# configure data

In [1]:
import pandas as pd
from datasets import load_dataset

ds = load_dataset("Hello-SimpleAI/HC3", "all")

# Extract and label data for the Hugging Face dataset
rows = []
for entry in ds["train"]:
    for a in entry["chatgpt_answers"]:
        rows.append({"text": a.strip(), "label": 0})  # AI
    for a in entry["human_answers"]:
        rows.append({"text": a.strip(), "label": 1})  # Human

df = pd.DataFrame(rows).dropna()
print(f"Samples: {len(df)}")
df.head()

  from .autonotebook import tqdm as notebook_tqdm


Samples: 85449


Unnamed: 0,text,label
0,There are many different best seller lists tha...,0
1,"Basically there are many categories of "" Best ...",1
2,"If you 're hearing about it , it 's because it...",1
3,"One reason is lots of catagories . However , h...",1
4,Salt is used on roads to help melt ice and sno...,0


In [2]:
# Balance classes
min_class = df['label'].value_counts().min()
data_balanced = pd.concat([
    df[df['label'] == 0].sample(min_class),
    df[df['label'] == 1].sample(min_class)
]).sample(frac=1).reset_index(drop=True)

In [3]:
# Tokenization + Dataset Prep
from transformers import T5Tokenizer, T5ForSequenceClassification
from torch.utils.data import Dataset, DataLoader
import torch

tokenizer = T5Tokenizer.from_pretrained("t5-large")

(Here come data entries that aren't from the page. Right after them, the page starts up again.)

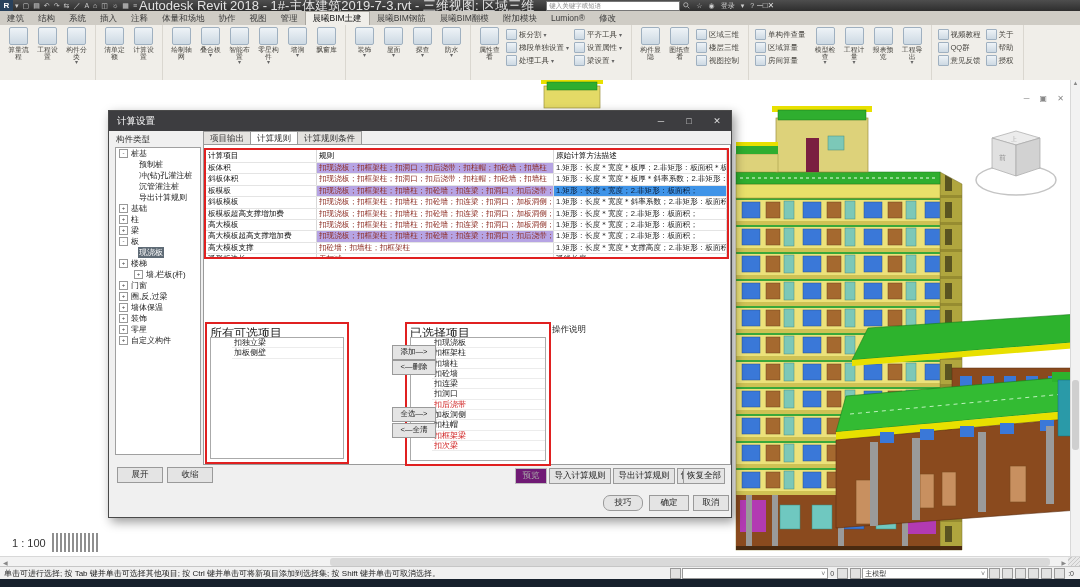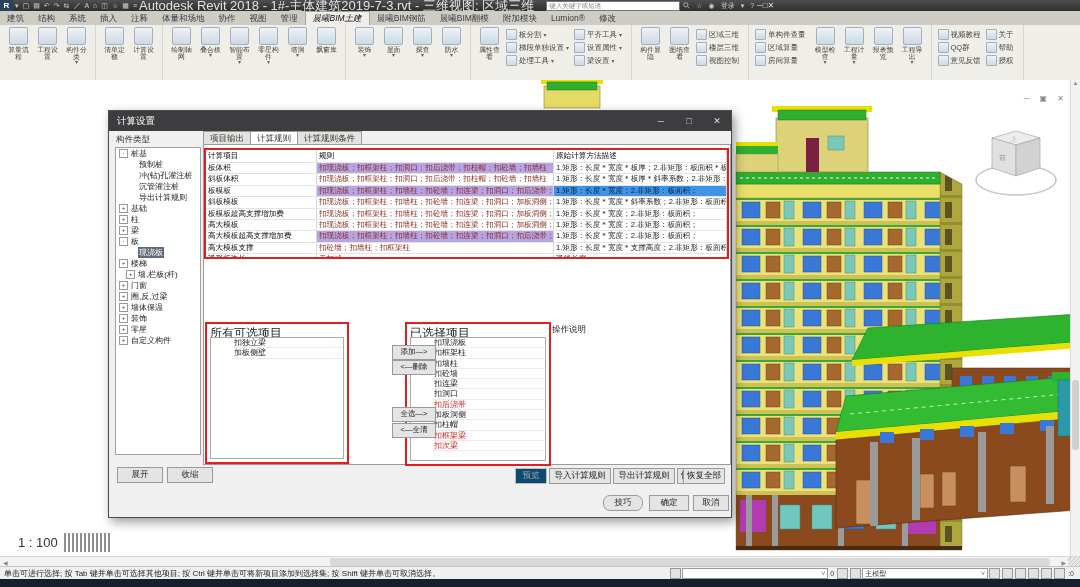--- a/index.html
+++ b/index.html
@@ -18,7 +18,7 @@
   
   #ribbontabs{position:absolute;left:0;top:11px;width:1080px;height:14px;background:#cfccc5;display:flex;font-size:8.5px;}
   .rtab{padding:0 7px;line-height:14px;color:#3c3c3c;}
-  .rtab.active{background:#f0eee9;color:#111;border:1px solid #a9a69f;border-bottom:none;line-height:12px;font-style:italic;}
+  .rtab.active{background:#f0eee9;color:#111;border:1px solid #a9a69f;border-bottom:none;line-height:12px;}
   
   #ribbon{position:absolute;left:0;top:25px;width:1080px;height:55px;background:#f0eee9;border-bottom:1px solid #c6c3bc;display:flex;}
   .rgroup{position:relative;height:55px;border-right:1px solid #dad7d0;padding:2px 4px 12px 4px;display:flex;align-items:flex-start;}

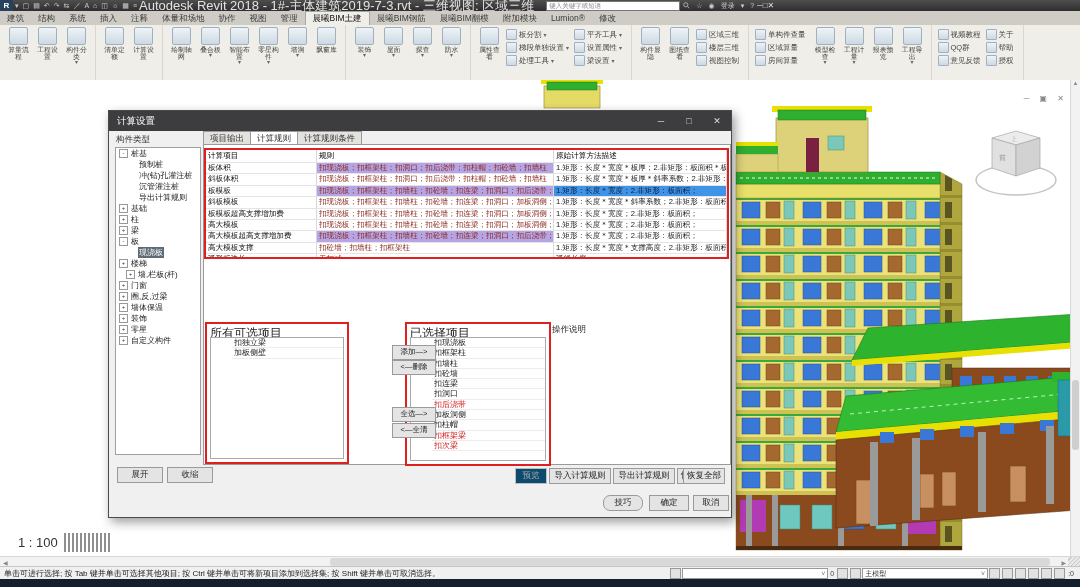--- a/index.html
+++ b/index.html
@@ -526,7 +526,7 @@
           <div class="texp">+</div>
           <span class="tlabel">楼梯</span>
         </div>
-        <div class="titem" style="padding-left: 8px;">
+        <div class="titem" style="padding-left: 16px;">
           <div class="texp">+</div>
           <span class="tlabel">墙,栏板(杆)</span>
         </div>

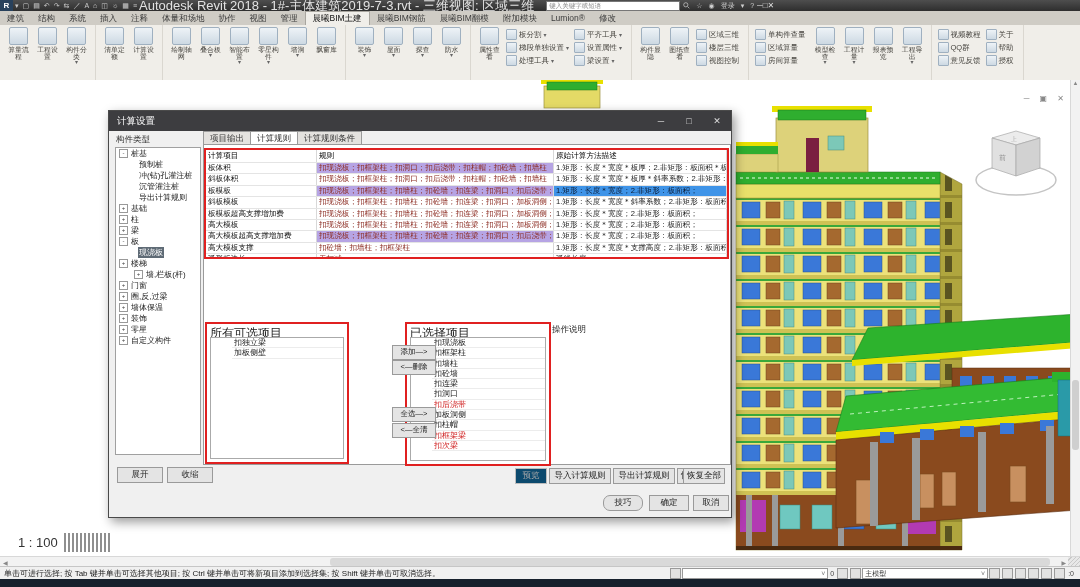--- a/index.html
+++ b/index.html
@@ -99,7 +99,7 @@
             font-size:7.6px;color:#222;line-height:10px;padding:2px 3px;}
   
   .dbtn{position:absolute;height:14px;background:#e4e4e4;border:1px solid #9a9a9a;font-size:8.5px;text-align:center;line-height:12px;color:#222;}
-  .dbtn.disabled{color:#a8a8a8;background:#0c4a6e;border-color:#bdbdbd;}
+  .dbtn.disabled{color:#a8a8a8;background:#701a75;border-color:#bdbdbd;}
 </style>
 </head>
 <body>

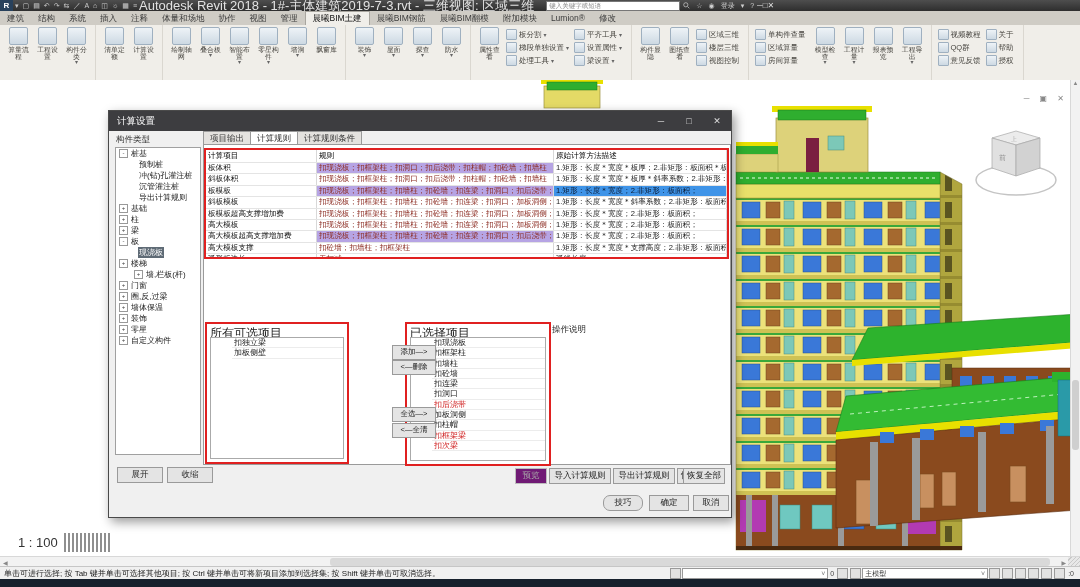--- a/index.html
+++ b/index.html
@@ -40,7 +40,7 @@
   #vthumb{position:absolute;left:1px;top:300px;width:7px;height:70px;background:#cfcfcf;border-radius:3px;}
   
   #viewbar{position:absolute;left:12px;bottom:8px;display:flex;align-items:center;height:11px;}
-  #scale{font-size:13px;color:#333;margin-right:6px;margin-left:6px;}
+  #scale{font-size:11px;color:#333;margin-right:6px;}
   .vic{width:9px;height:9px;border:1px solid #8f8f8f;margin-right:2px;background:#dde6ee;}
   
   #hscroll{position:absolute;left:0;top:556px;width:1080px;height:10px;background:#f2f2f2;border-top:1px solid #d8d8d8;font-size:6px;color:#888;}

class CombinedDataset(Dataset):
    def __init__(self, texts, labels, tokenizer, max_len=256):
        self.encodings = tokenizer(texts, truncation=True, padding=True, max_length=max_len)
        self.labels = labels

    def __len__(self): return len(self.labels)

    def __getitem__(self, idx):
        item = {k: torch.tensor(v[idx]) for k, v in self.encodings.items()}
        item['labels'] = torch.tensor(self.labels[idx])
        return item

train_dataset = CombinedDataset(data_balanced['text'].tolist(), data_balanced['label'].tolist(), tokenizer)
train_loader = DataLoader(train_dataset, batch_size=4, shuffle=True)

You are using the default legacy behaviour of the <class 'transformers.models.t5.tokenization_t5.T5Tokenizer'>. This is expected, and simply means that the `legacy` (previous) behavior will be used so nothing changes for you. If you want to use the new behaviour, set `legacy=False`. This should only be set if you understand what it means, and thoroughly read the reason why this was added as explained in https://github.com/huggingface/transformers/pull/24565


# model stuff

In [4]:
model = T5ForSequenceClassification.from_pretrained("t5-large", num_labels=2)

Some weights of T5ForSequenceClassification were not initialized from the model checkpoint at t5-large and are newly initialized: ['classification_head.dense.bias', 'classification_head.dense.weight', 'classification_head.out_proj.bias', 'classification_head.out_proj.weight']
You should probably TRAIN this model on a down-stream task to be able to use it for predictions and inference.


In [5]:
# Train

device = torch.device("cuda" if torch.cuda.is_available() else "cpu")
model.to(device)

from torch.optim import AdamW
from tqdm import tqdm

optimizer = AdamW(model.parameters(), lr=2e-5)

model.train()
for epoch in range(3):
    total_loss = 0
    for batch in tqdm(train_loader):
        batch = {k: v.to(device) for k, v in batch.items()}
        outputs = model(**batch)
        loss = outputs.loss
        total_loss += loss.item()
        loss.backward()
        optimizer.step()
        optimizer.zero_grad()
    print(f"Epoch {epoch + 1} Loss: {total_loss:.4f}")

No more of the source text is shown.